Accelerating gradient-boosting

We previously mentioned that random-forest is an efficient algorithm since each tree of the ensemble can be fitted at the same time independently. Therefore, the algorithm scales efficiently with both the number of CPUs and the number of samples.

In gradient-boosting, the algorithm is a sequential algorithm. It requires the N-1 trees to have been fit to be able to fit the tree at stage N. Therefore, the algorithm is quite computationally expensive. The most expensive part in this algorithm is the search for the best split in the tree which is a brute-force approach: all possible split are evaluated and the best one is picked. We explained this process in the notebook “tree in depth”, which you can refer to.

To accelerate the gradient-boosting algorithm, one could reduce the number of splits to be evaluated. As a consequence, the performance of such a tree would be reduced. However, since we are combining several trees in a gradient-boosting, we can add more estimators to overcome this issue.

This algorithm is called HistGradientBoostingClassifier and HistGradientBoostingRegressor. Each feature in the dataset X is first binned by computing histograms which are later used to evaluate the potential splits. The number of splits to evaluate is then much smaller. This algorithm becomes much more efficient than gradient bossting when the dataset has 10,000+ samples.

Below we will give an example of a large dataset and we can compare computation time with the earlier experiment in the previous section.

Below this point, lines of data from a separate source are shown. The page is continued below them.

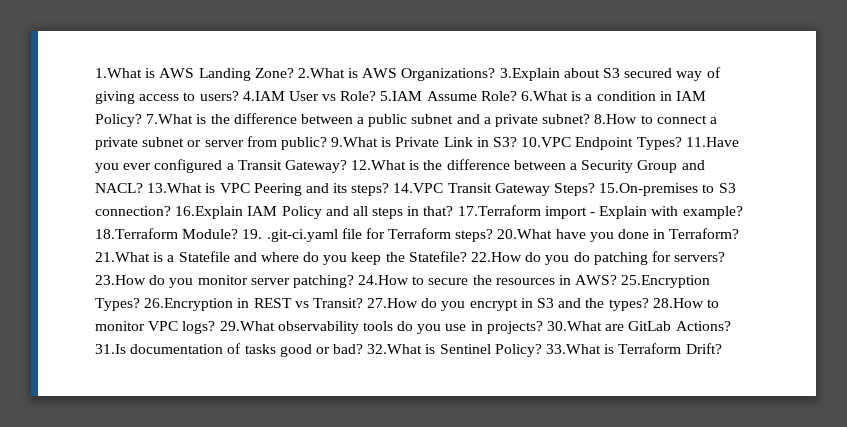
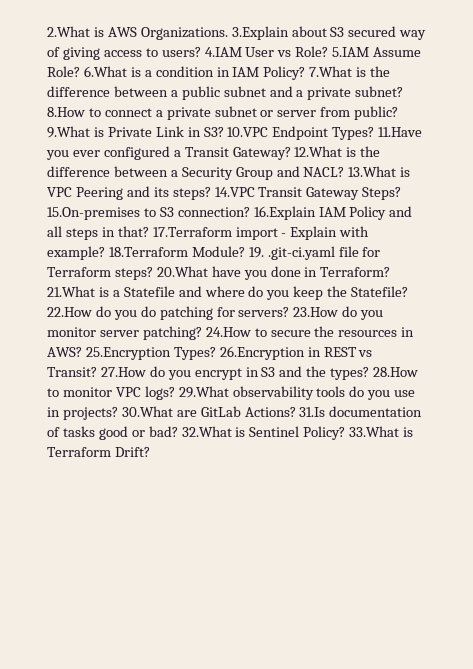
- 1.What is AWS Landing Zone? 2.What is AWS Organizations?
+ 2.What is AWS Organizations.

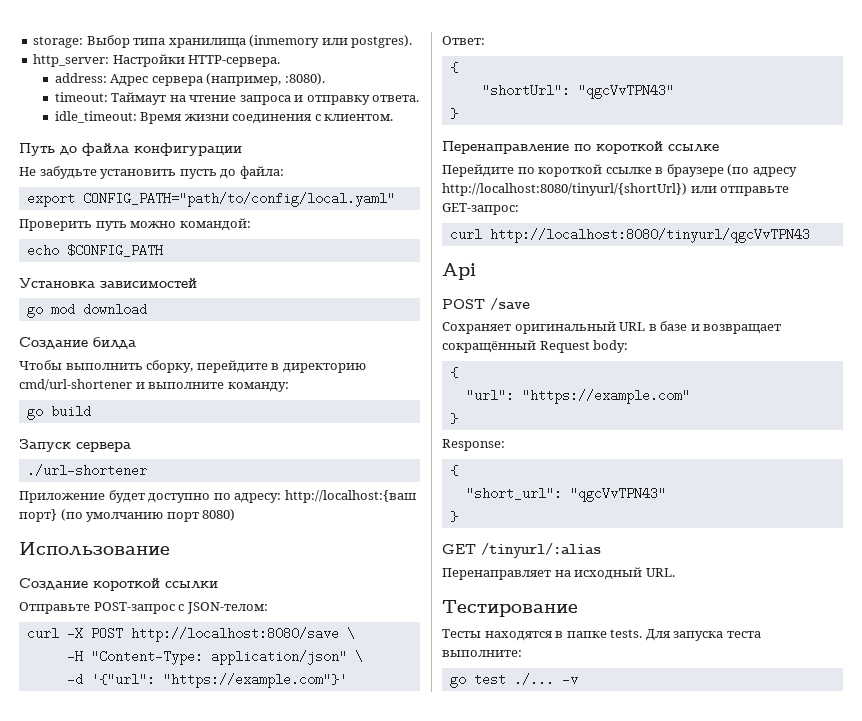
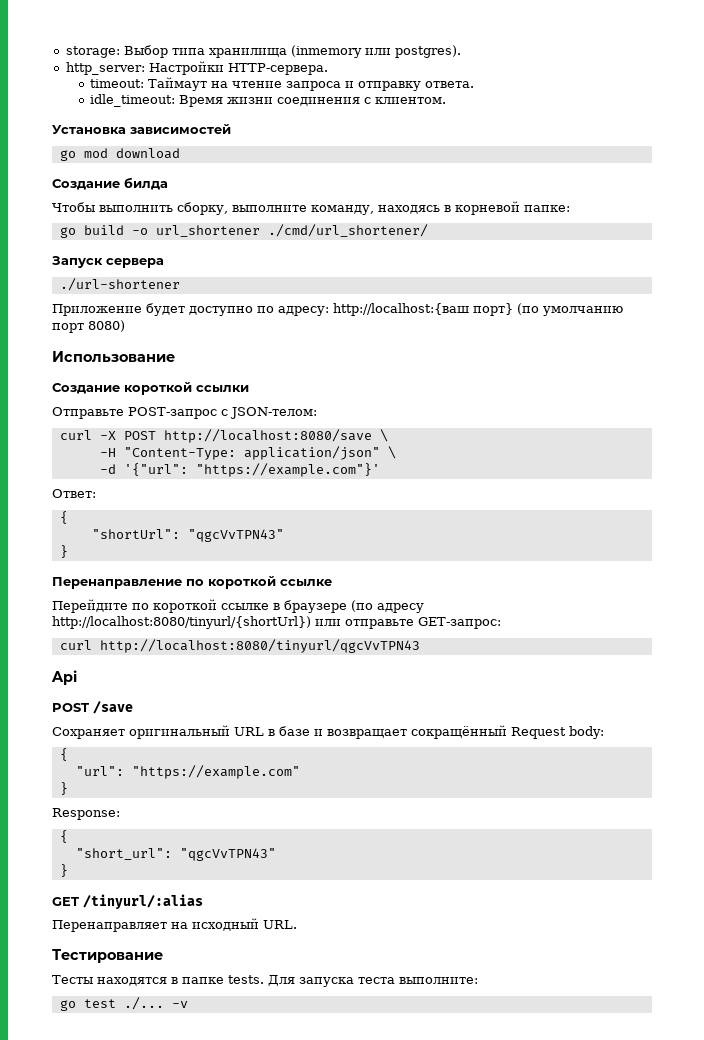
- address: Адрес сервера (например, :8080).
- Путь до файла конфигурации
- Не забудьте установить пусть до файла:
- export CONFIG_PATH="path/to/config/local.yaml"
- Проверить путь можно командой:
- echo $CONFIG_PATH
- Чтобы выполнить сборку, перейдите в директорию cmd/url-shortener и выполните команду:
+ Чтобы выполнить сборку, выполните команду, находясь в корневой папке:
- go build
+ go build -o url_shortener ./cmd/url_shortener/

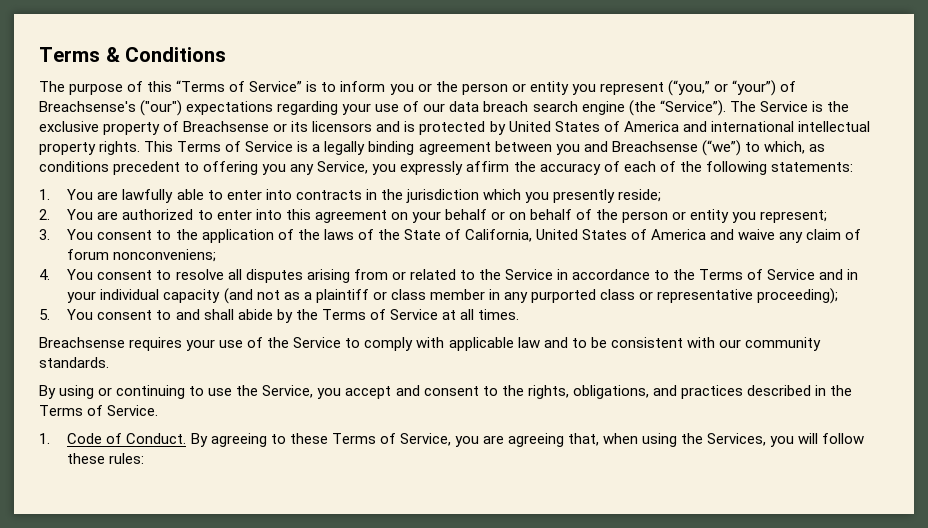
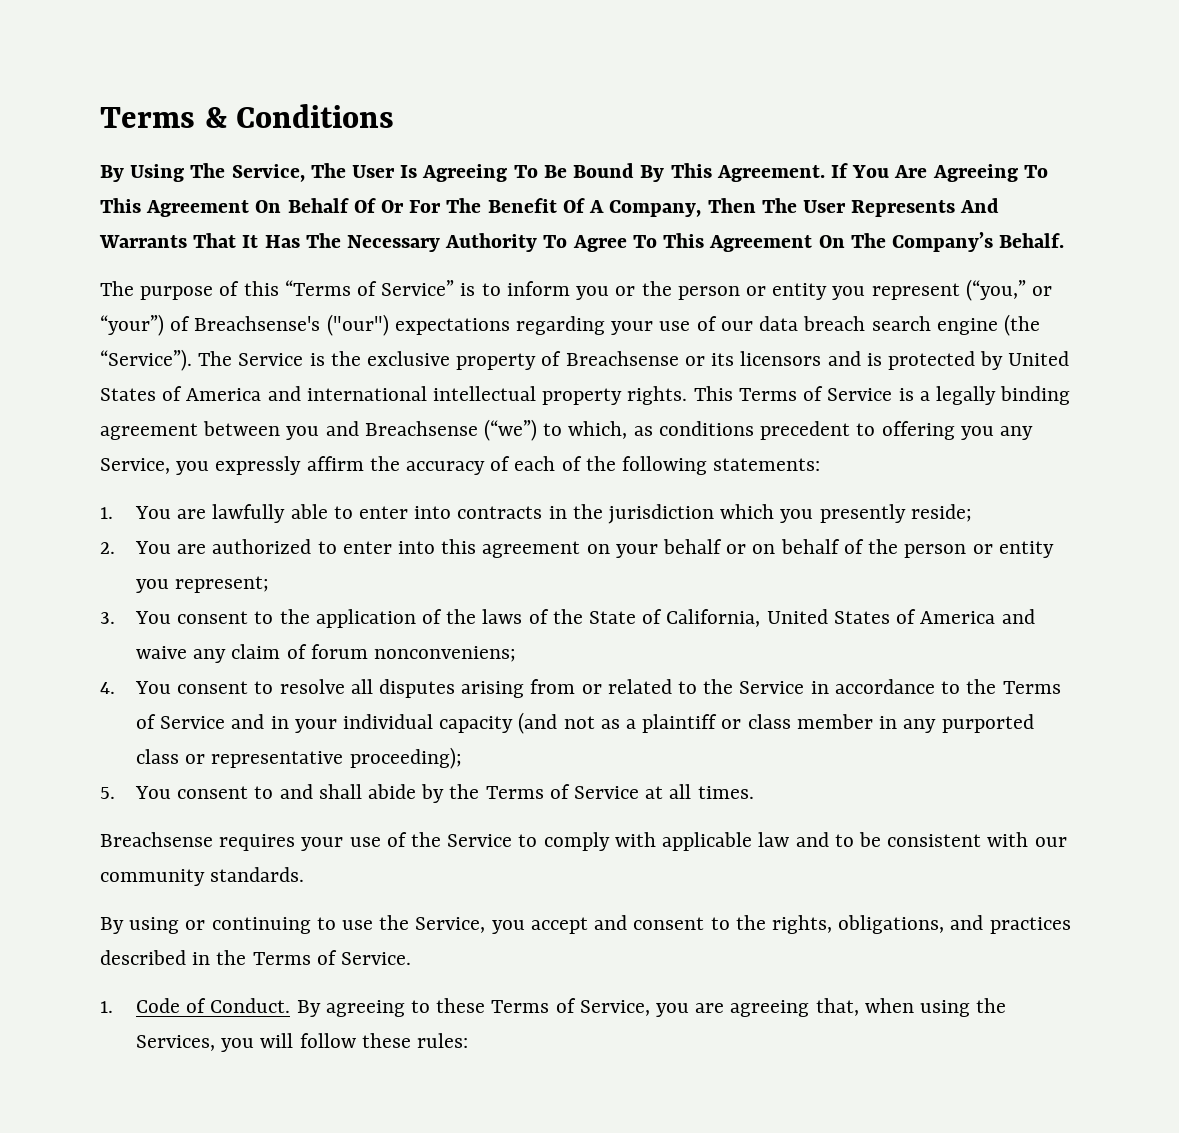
+ By Using The Service, The User Is Agreeing To Be Bound By This Agreement. If You Are Agreeing To This Agreement On Behalf Of Or For The Benefit Of A Company, Then The User Represents And Warrants That It Has The Necessary Authority To Agree To This Agreement On The Company’s Behalf.

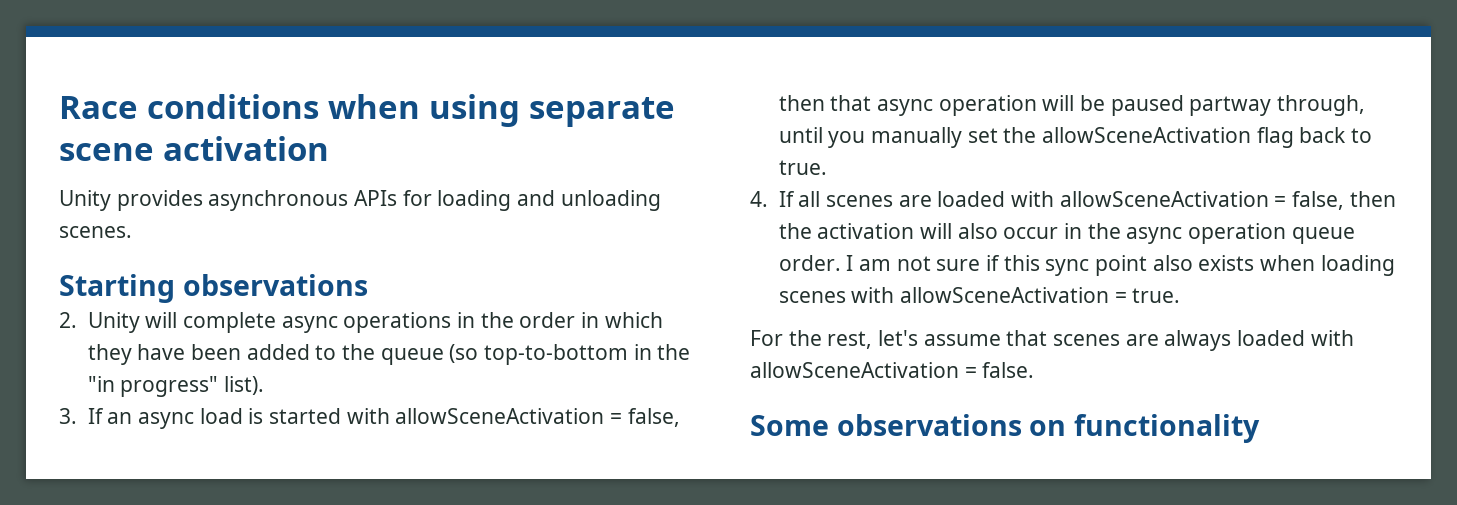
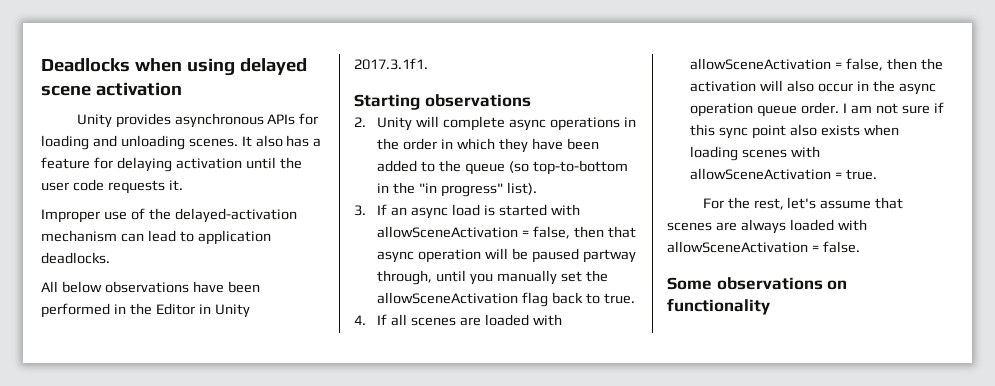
- Race conditions when using separate scene activation
+ Deadlocks when using delayed scene activation
+ It also has a feature for delaying activation until the user code requests it.
+ Improper use of the delayed-activation mechanism can lead to application deadlocks.
+ All below observations have been performed in the Editor in Unity 2017.3.1f1.

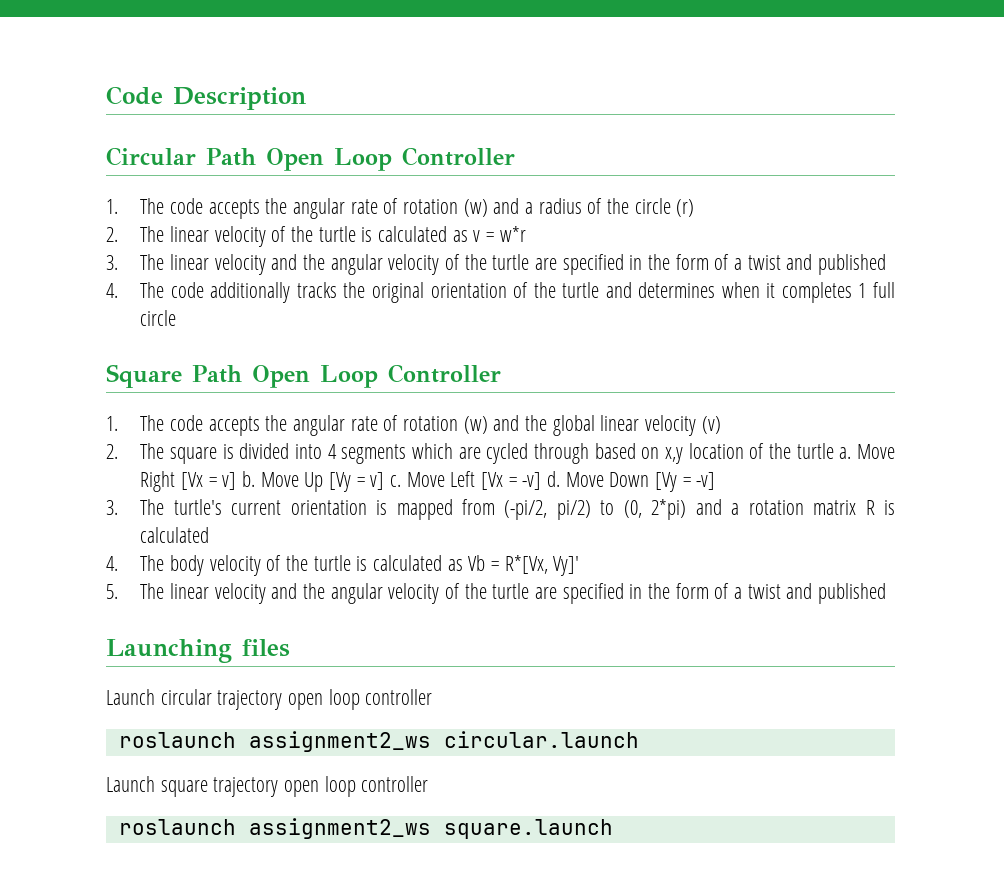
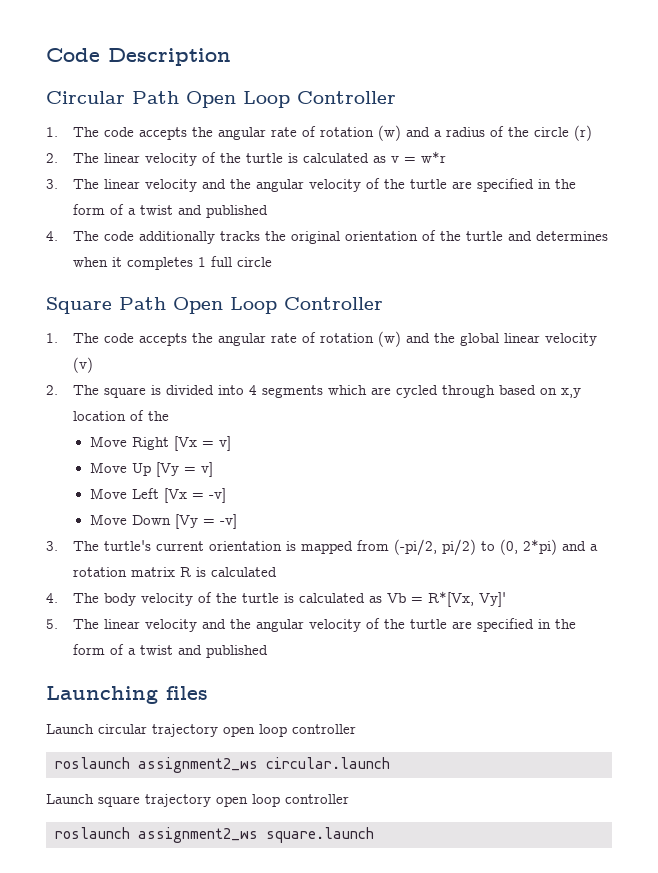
- 2. The square is divided into 4 segments which are cycled through based on x,y location of the turtle a. Move Right [Vx = v] b. Move Up [Vy = v] c. Move Left [Vx = -v] d. Move Down [Vy = -v]
+ 2. The square is divided into 4 segments which are cycled through based on x,y location of the
+ Move Right [Vx = v]
+ Move Up [Vy = v]
+ Move Left [Vx = -v]
+ Move Down [Vy = -v]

The histogram gradient-boosting is the best algorithm in terms of score. It will also scale when the number of samples increases, while the normal gradient-boosting will not.

Wrap-up

So in this notebook we discussed ensemble learners which are a type of learner that combines simpler learners together. We saw two strategies: one based on bootstrap samples allowing learners to be fit in a parallel manner and the other called boosting which fit learners in a sequential manner.

From these two families, we mainly focused on giving intuitions regarding the internal machinery of the random forest and gradient-boosting algorithms which are state-of-the-art methods.